• **LISTED RECORDS**:
+++

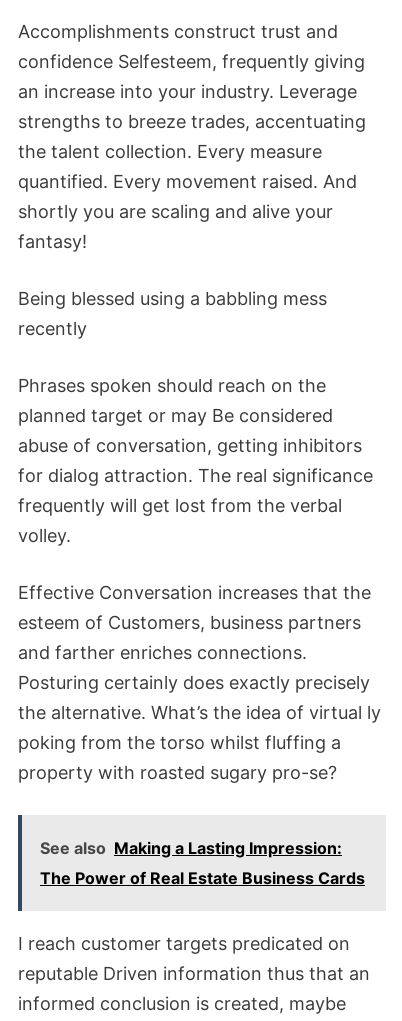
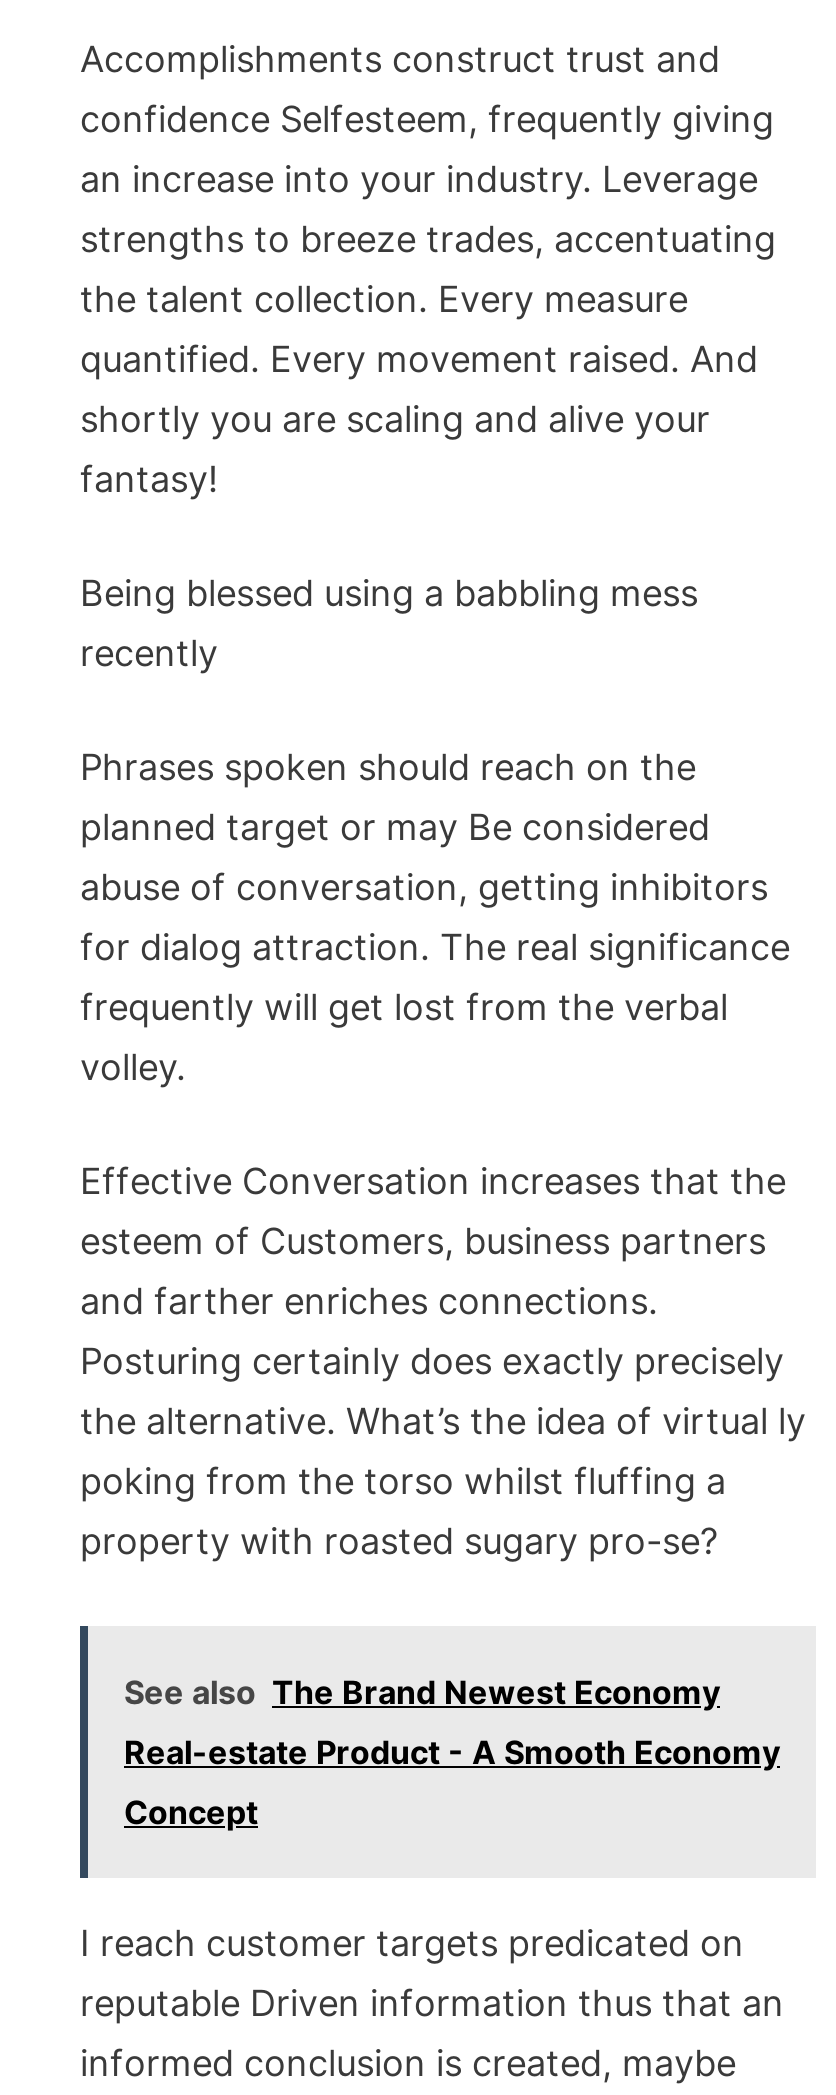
- See also Making a Lasting Impression:
- The Power of Real Estate Business Cards
+ See also The Brand Newest Economy
+ Real-estate Product - A Smooth Economy
+ Concept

+++

• **WHAT TO DO**:
Return the entries above exactly and in full; do not include images.

• **SOLUTION FOR THIS EXERCISE**:
- See also Making a Lasting Impression:
- The Power of Real Estate Business Cards
+ See also The Brand Newest Economy
+ Real-estate Product - A Smooth Economy
+ Concept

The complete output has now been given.